== EXERCISE DIRECTIONS ==
Wherever a line in the records below contains "cURL", copy that line.

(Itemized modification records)
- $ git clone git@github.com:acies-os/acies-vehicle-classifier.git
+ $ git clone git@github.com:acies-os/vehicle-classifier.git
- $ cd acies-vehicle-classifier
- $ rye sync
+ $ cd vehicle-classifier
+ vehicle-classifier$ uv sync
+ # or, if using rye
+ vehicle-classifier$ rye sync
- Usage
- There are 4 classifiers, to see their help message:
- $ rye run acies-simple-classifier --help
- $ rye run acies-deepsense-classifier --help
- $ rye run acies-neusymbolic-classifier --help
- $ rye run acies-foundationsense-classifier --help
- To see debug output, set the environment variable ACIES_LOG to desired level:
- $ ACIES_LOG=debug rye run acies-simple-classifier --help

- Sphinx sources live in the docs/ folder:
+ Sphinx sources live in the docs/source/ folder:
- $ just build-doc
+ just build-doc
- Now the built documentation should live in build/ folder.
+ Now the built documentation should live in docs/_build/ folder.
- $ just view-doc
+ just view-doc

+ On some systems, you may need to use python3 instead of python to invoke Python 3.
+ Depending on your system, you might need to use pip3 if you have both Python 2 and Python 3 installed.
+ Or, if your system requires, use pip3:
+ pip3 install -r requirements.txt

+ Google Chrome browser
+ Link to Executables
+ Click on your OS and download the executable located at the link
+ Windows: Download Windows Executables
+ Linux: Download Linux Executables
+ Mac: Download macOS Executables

--

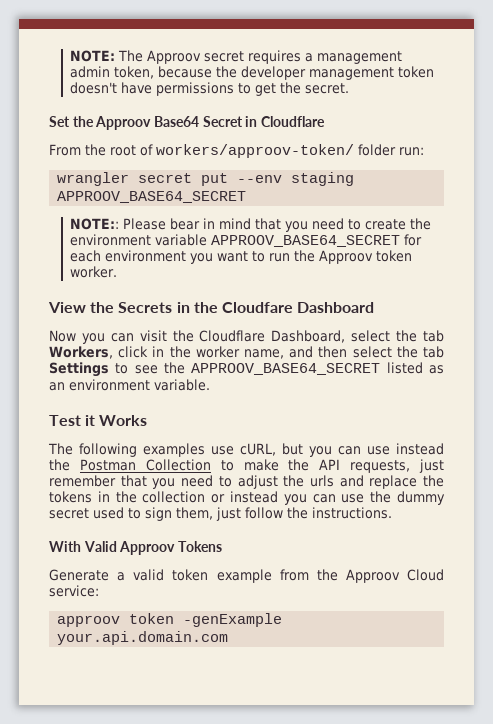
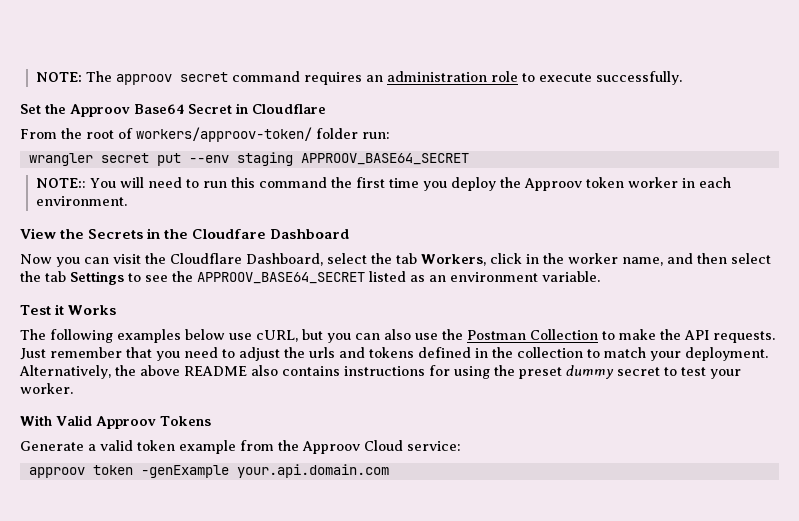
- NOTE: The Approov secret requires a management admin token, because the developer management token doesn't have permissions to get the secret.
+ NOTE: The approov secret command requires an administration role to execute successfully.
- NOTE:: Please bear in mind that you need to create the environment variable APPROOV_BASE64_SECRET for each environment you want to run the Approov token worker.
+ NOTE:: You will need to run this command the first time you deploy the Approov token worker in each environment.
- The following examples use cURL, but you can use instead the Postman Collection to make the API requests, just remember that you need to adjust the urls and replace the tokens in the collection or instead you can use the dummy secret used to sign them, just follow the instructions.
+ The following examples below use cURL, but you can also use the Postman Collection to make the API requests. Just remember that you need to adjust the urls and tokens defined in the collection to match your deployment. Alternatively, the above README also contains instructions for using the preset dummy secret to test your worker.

* * *

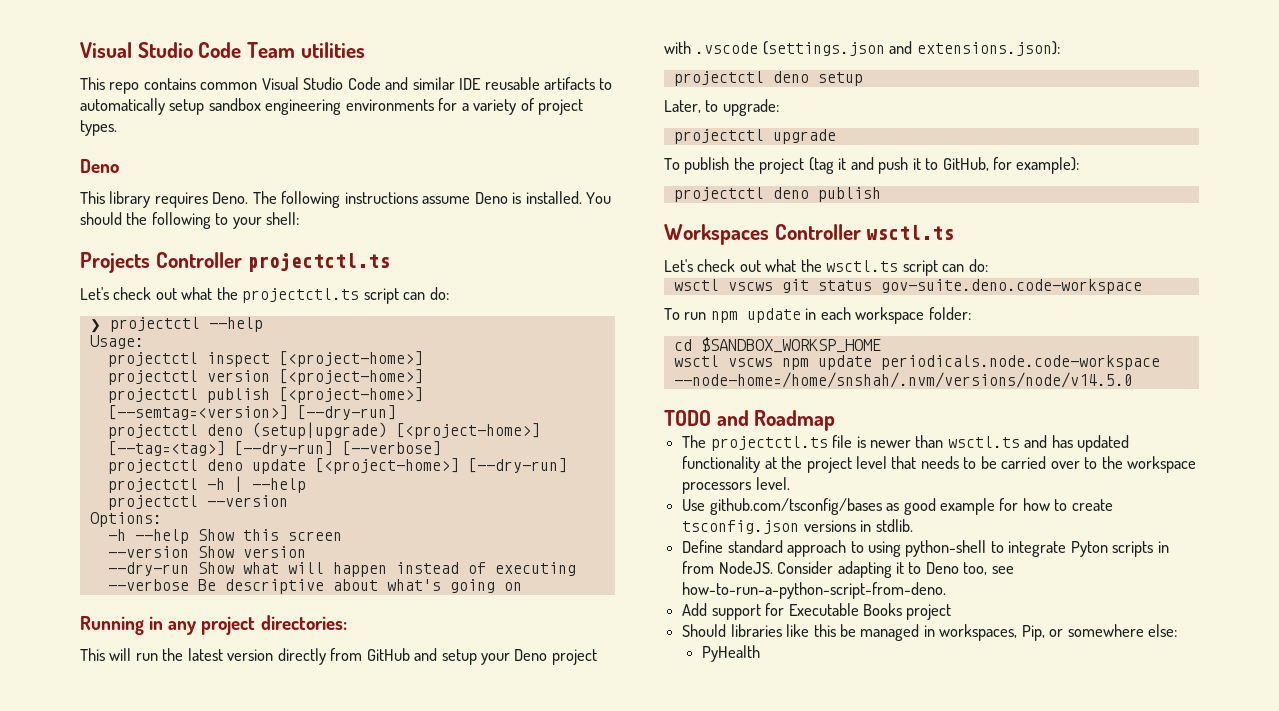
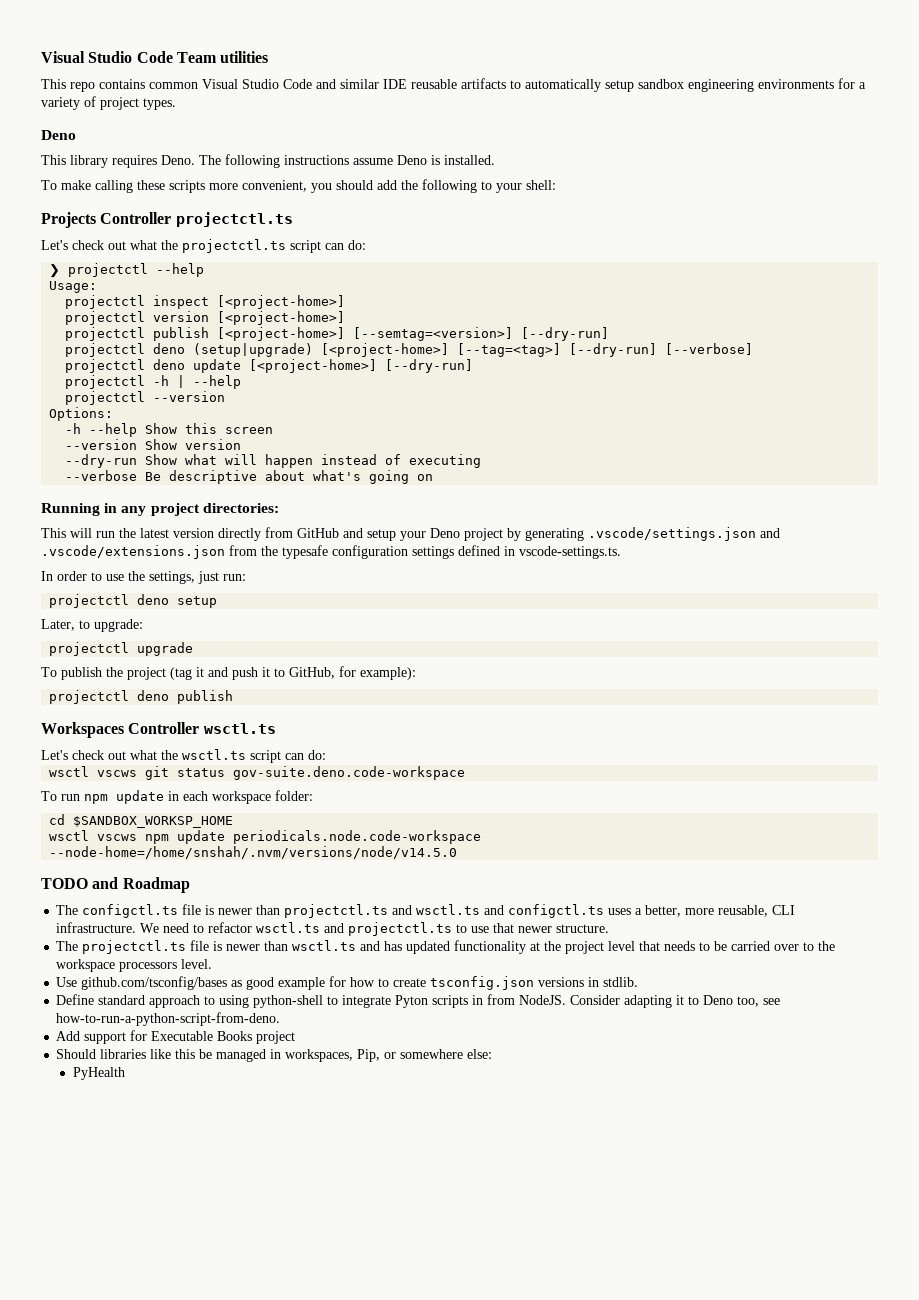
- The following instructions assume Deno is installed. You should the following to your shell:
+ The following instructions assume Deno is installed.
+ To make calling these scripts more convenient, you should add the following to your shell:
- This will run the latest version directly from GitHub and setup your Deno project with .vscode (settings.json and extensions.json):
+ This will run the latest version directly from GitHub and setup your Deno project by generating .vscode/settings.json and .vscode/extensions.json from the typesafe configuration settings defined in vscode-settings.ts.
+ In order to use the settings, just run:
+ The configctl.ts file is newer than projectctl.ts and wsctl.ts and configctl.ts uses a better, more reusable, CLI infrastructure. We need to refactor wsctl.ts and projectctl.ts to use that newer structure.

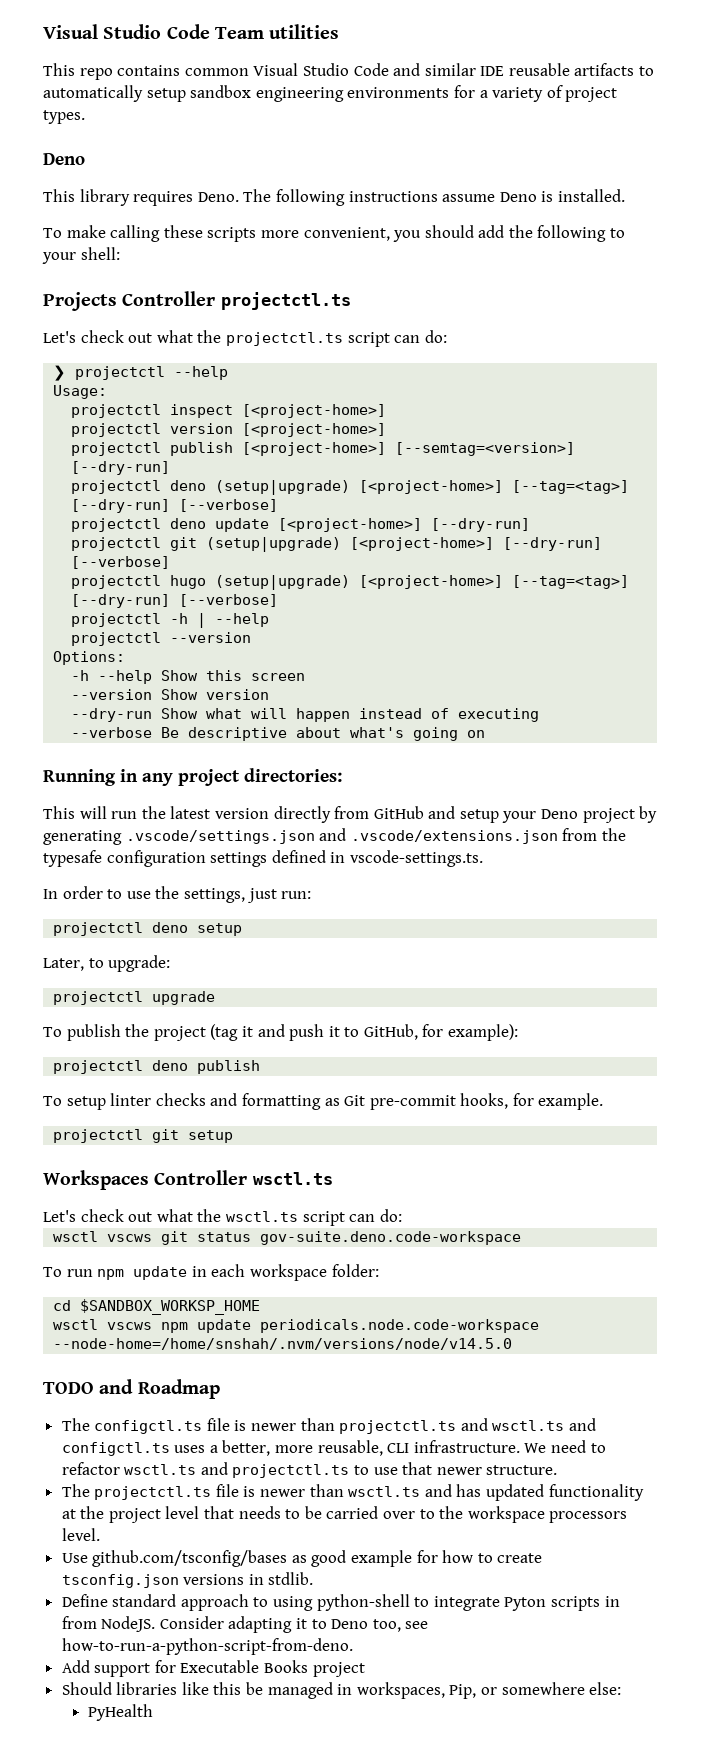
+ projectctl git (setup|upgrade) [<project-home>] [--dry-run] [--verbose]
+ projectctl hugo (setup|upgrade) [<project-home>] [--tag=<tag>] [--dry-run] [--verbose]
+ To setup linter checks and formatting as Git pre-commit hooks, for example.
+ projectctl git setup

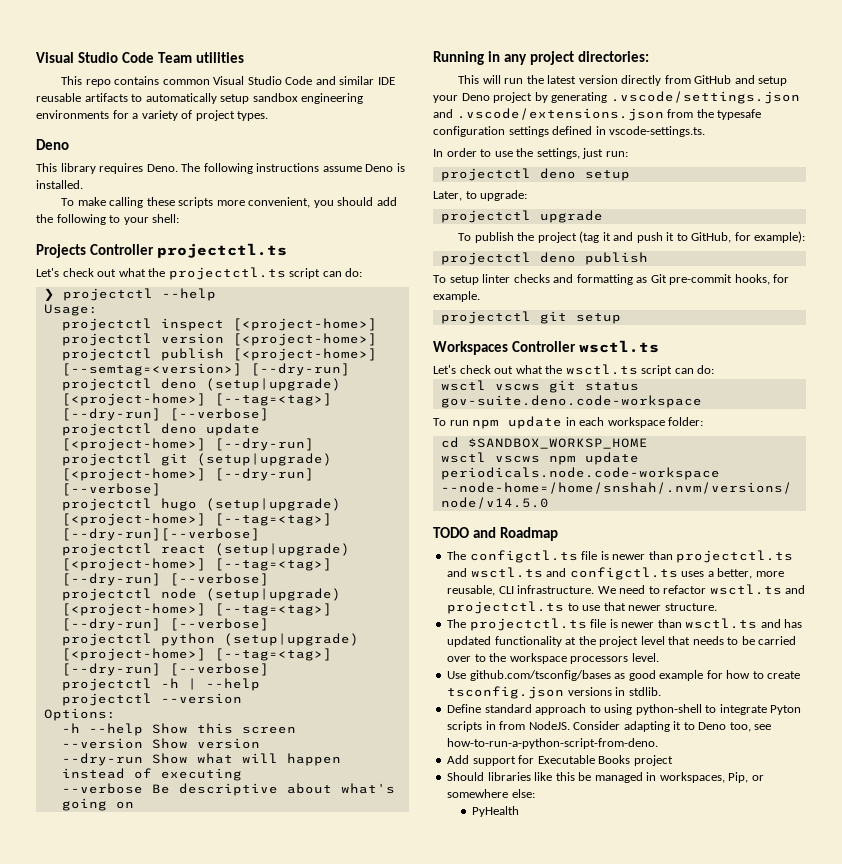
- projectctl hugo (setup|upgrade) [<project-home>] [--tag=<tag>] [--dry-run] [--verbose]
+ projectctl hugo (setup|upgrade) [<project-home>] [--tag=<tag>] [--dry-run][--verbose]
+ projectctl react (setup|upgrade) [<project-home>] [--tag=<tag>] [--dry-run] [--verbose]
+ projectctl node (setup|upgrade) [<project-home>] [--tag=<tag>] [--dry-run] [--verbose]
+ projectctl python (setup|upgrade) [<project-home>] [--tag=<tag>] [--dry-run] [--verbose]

== SOLVED PROBLEM ==
- The following examples use cURL, but you can use instead the Postman Collection to make the API requests, just remember that you need to adjust the urls and replace the tokens in the collection or instead you can use the dummy secret used to sign them, just follow the instructions.
+ The following examples below use cURL, but you can also use the Postman Collection to make the API requests. Just remember that you need to adjust the urls and tokens defined in the collection to match your deployment. Alternatively, the above README also contains instructions for using the preset dummy secret to test your worker.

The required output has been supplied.